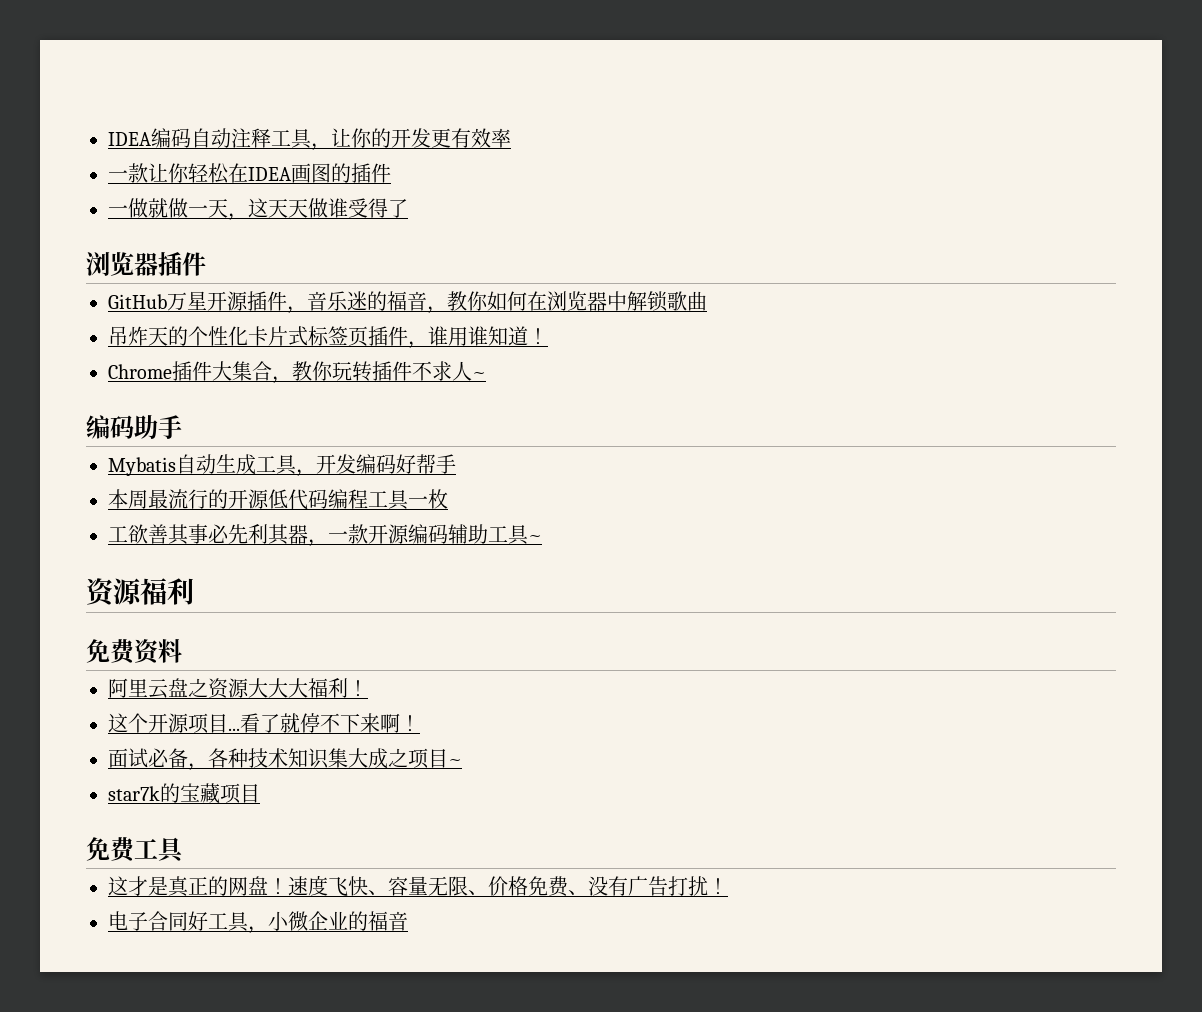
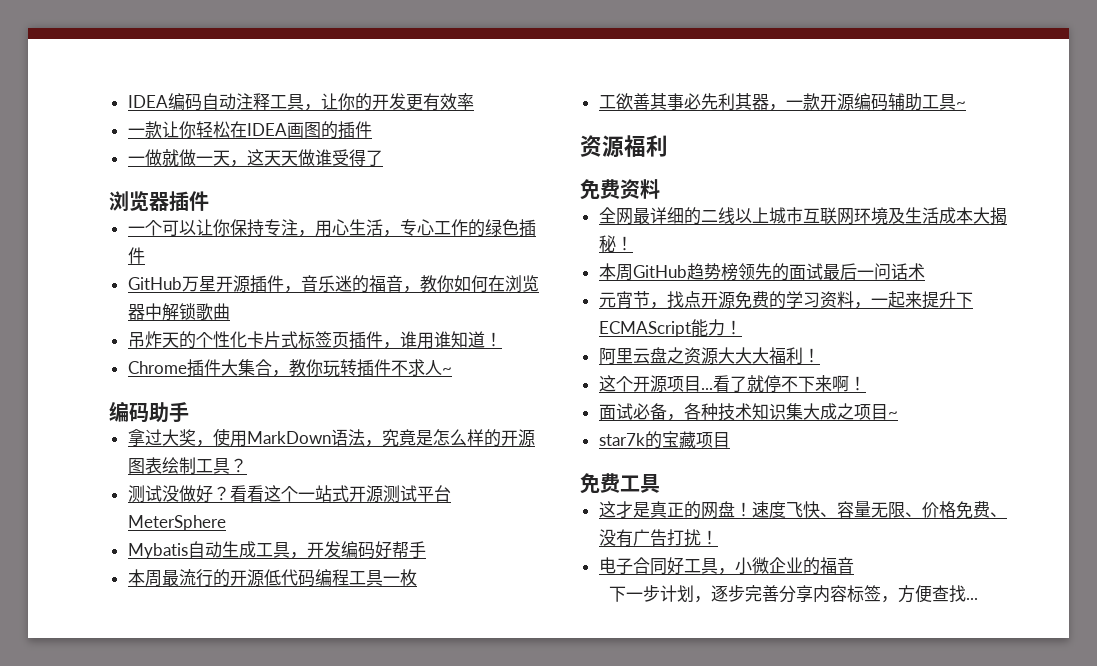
(206, 264) none -> [127,219,536,237] [127,247,145,264] // 一个可以让你保持专注，用心生活，专心工作的绿色插件
(182, 427) none -> [127,428,535,447] [127,457,247,474] [127,485,451,503] [127,515,226,531] // 拿过大奖，使用MarkDown语法，究竟是怎么样的开源图表绘制工具？ // 测试没做好？看看这个一站式开源测试平台MeterSphere
(182, 651) none -> [598,207,1007,225] [598,235,633,253] [598,263,925,281] [598,291,973,309] [598,319,742,337] // 全网最详细的二线以上城市互联网环境及生活成本大揭秘！ // 本周GitHub趋势榜领先的面试最后一问话术 // 元宵节，找点开源免费的学习资料，一起来提升下ECMAScript能力！
(408, 921) none -> [608,585,978,603] // 下一步计划，逐步完善分享内容标签，方便查找...

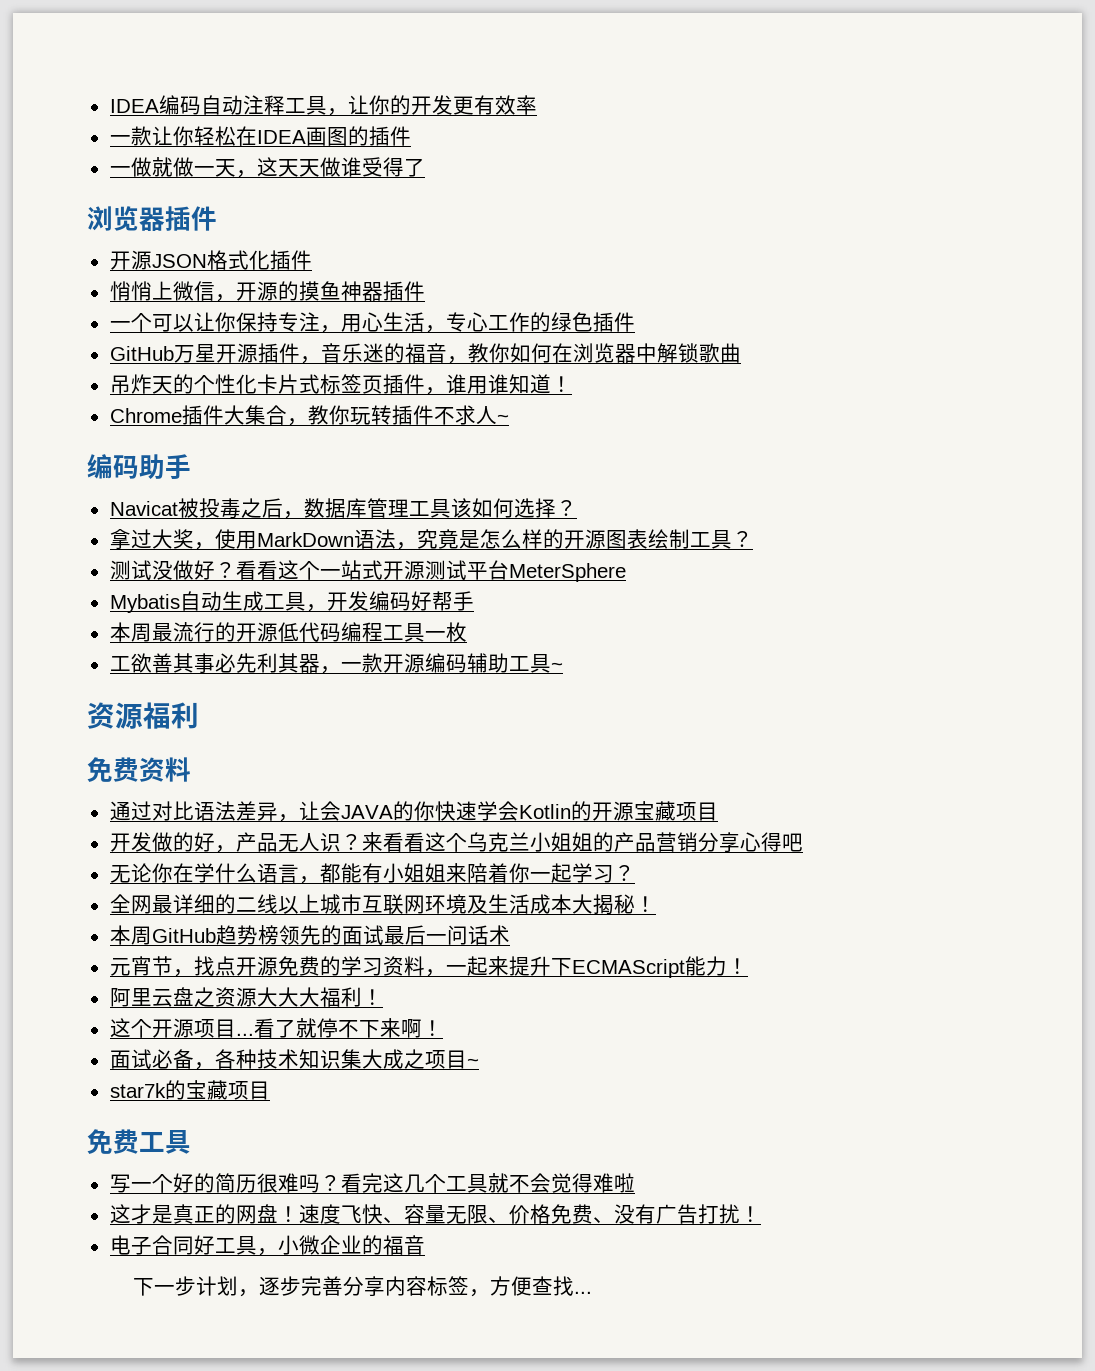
(209, 201) none -> [109,250,312,270] [109,281,425,302] // 开源JSON格式化插件 // 悄悄上微信，开源的摸鱼神器插件
(189, 412) none -> [109,498,577,519] // Navicat被投毒之后，数据库管理工具该如何选择？
(660, 189) none -> [109,801,718,822] [109,832,803,853] [109,863,635,884] // 通过对比语法差异，让会JAVA的你快速学会Kotlin的开源宝藏项目 // 开发做的好，产品无人识？来看看这个乌克兰小姐姐的产品营销分享心得吧 // 无论你在学什么语言，都能有小姐姐来陪着你一起学习？
(660, 483) none -> [109,1173,635,1193] // 写一个好的简历很难吗？看完这几个工具就不会觉得难啦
....
Please retype every record above exactly, leaving out the pictures.

▶ Task answer:
(206, 264) none -> [127,219,536,237] [127,247,145,264] // 一个可以让你保持专注，用心生活，专心工作的绿色插件
(182, 427) none -> [127,428,535,447] [127,457,247,474] [127,485,451,503] [127,515,226,531] // 拿过大奖，使用MarkDown语法，究竟是怎么样的开源图表绘制工具？ // 测试没做好？看看这个一站式开源测试平台MeterSphere
(182, 651) none -> [598,207,1007,225] [598,235,633,253] [598,263,925,281] [598,291,973,309] [598,319,742,337] // 全网最详细的二线以上城市互联网环境及生活成本大揭秘！ // 本周GitHub趋势榜领先的面试最后一问话术 // 元宵节，找点开源免费的学习资料，一起来提升下ECMAScript能力！
(408, 921) none -> [608,585,978,603] // 下一步计划，逐步完善分享内容标签，方便查找...

(209, 201) none -> [109,250,312,270] [109,281,425,302] // 开源JSON格式化插件 // 悄悄上微信，开源的摸鱼神器插件
(189, 412) none -> [109,498,577,519] // Navicat被投毒之后，数据库管理工具该如何选择？
(660, 189) none -> [109,801,718,822] [109,832,803,853] [109,863,635,884] // 通过对比语法差异，让会JAVA的你快速学会Kotlin的开源宝藏项目 // 开发做的好，产品无人识？来看看这个乌克兰小姐姐的产品营销分享心得吧 // 无论你在学什么语言，都能有小姐姐来陪着你一起学习？
(660, 483) none -> [109,1173,635,1193] // 写一个好的简历很难吗？看完这几个工具就不会觉得难啦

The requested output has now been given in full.